# [EXERCISE]
Look through the records and copy each line with the string "style" in it.

· · · ·

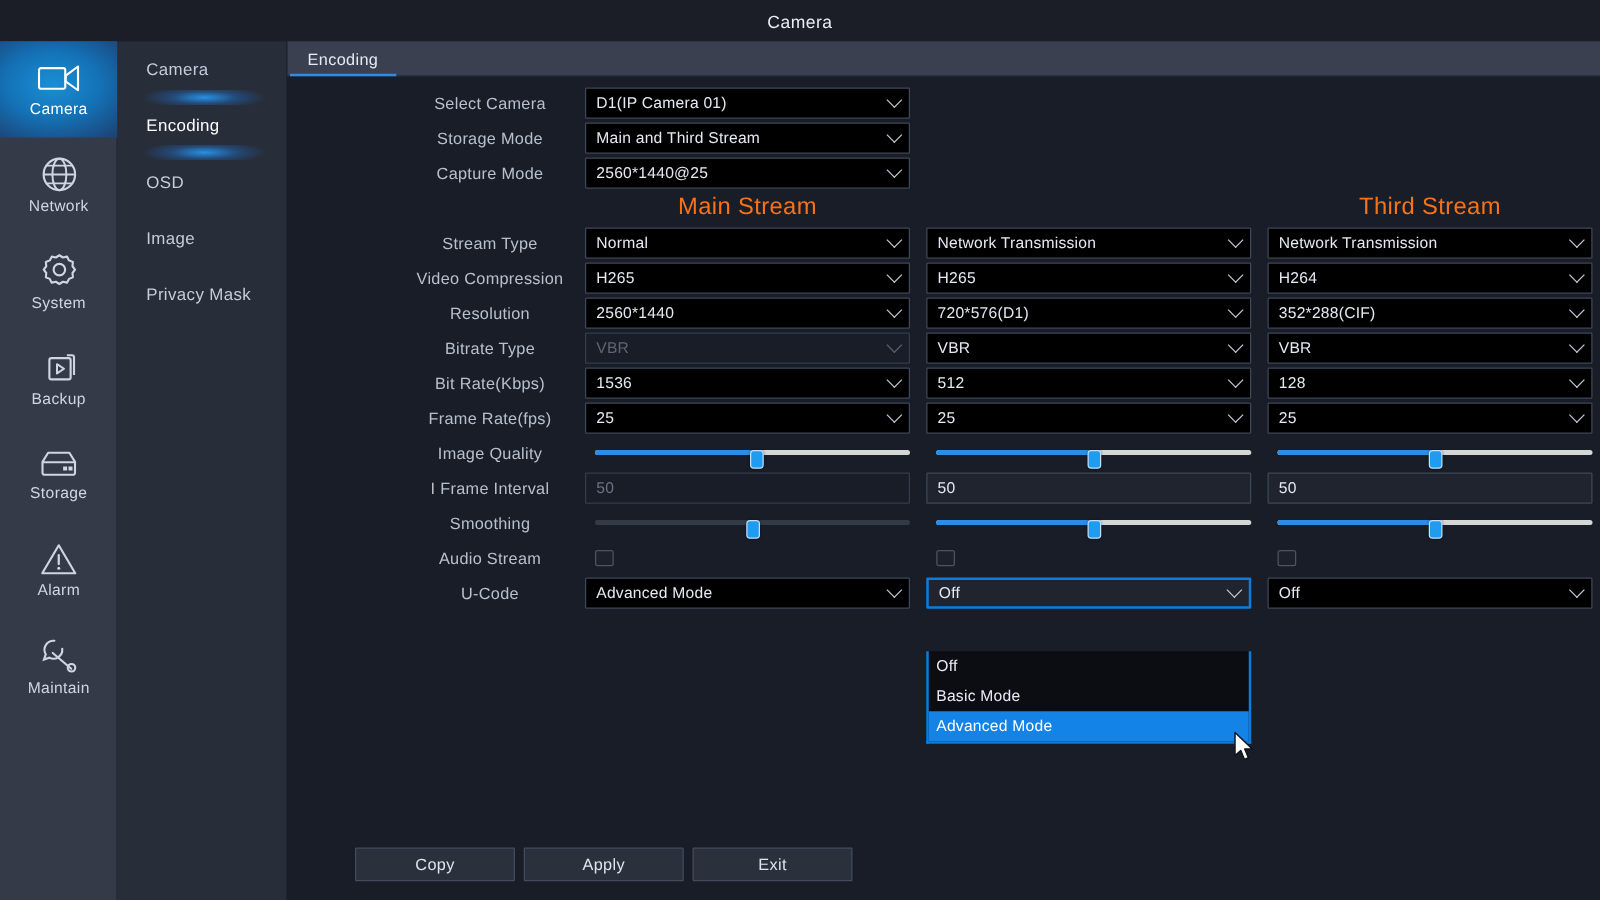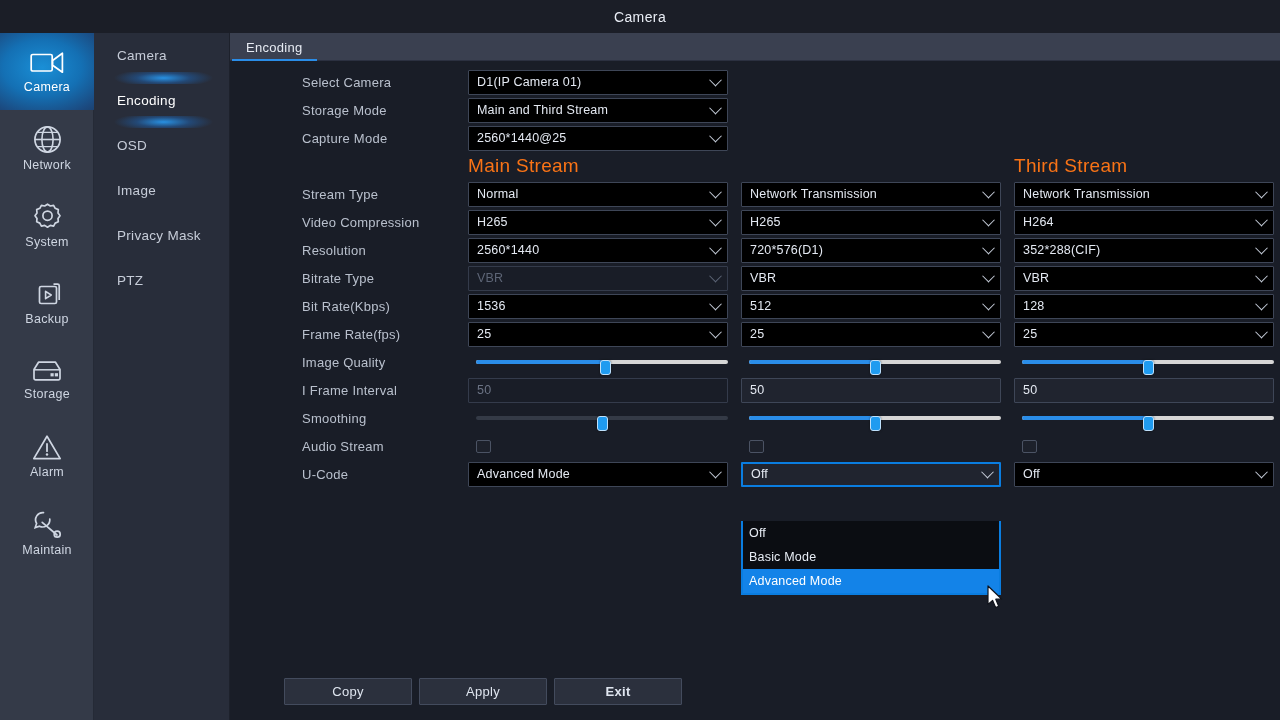--- a/index.html
+++ b/index.html
@@ -72,21 +72,21 @@
   }
   .tab.active::after {
     content: ""; position: absolute; left: 2px; right: 2px; bottom: 0; height: 2px;
     background: #2a8de8;
   }
 
   .form { position: relative; padding-top: 7px; }
 
   .row {
     position: relative; height: 28px; margin-bottom: 0;
-    display: flex; align-items: center;
+    display: flex; align-items: center; text-align: center;
   }
   .row + .row { margin-top: 0; }
   .lbl {
     position: absolute; left: 72px; width: 180px;
     color: #b9c0cd; font-size: 13px; letter-spacing: .25px;
   }
 
   .col1 { position: absolute; left: 238px; width: 260px; }
   .col2 { position: absolute; left: 511px; width: 260px; }
   .col3 { position: absolute; left: 784px; width: 260px; }
@@ -261,23 +261,20 @@
     </div>
     <div class="sub-item">
       <span>OSD</span>
     </div>
     <div class="sub-item">
       <span>Image</span>
     </div>
     <div class="sub-item">
       <span>Privacy Mask</span>
     </div>
-    <div class="sub-item">
-      <span>PTZ</span>
-    </div>
   </div>
 
 <div class="main">
 
   <div class="tabbar">
     <div class="tab active">
       <span>Encoding</span>
     </div>
   </div>
 
@@ -563,17 +560,17 @@
     </svg>
   </div>
 
   <div class="footer" id="footer">
       <div class="btn" style="left: 18px;">
         <span>Copy</span>
       </div>
       <div class="btn" style="left: 153px;">
         <span>Apply</span>
       </div>
-      <div class="btn" style="left: 288px; font-weight: bold;">
+      <div class="btn" style="left: 288px;">
         <span>Exit</span>
       </div>
     </div>
 </div>
 
 </body></html>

· · · ·

# [SOLUTION TO THIS TASK]
       <div class="btn" style="left: 18px;">
       <div class="btn" style="left: 153px;">
-      <div class="btn" style="left: 288px; font-weight: bold;">
+      <div class="btn" style="left: 288px;">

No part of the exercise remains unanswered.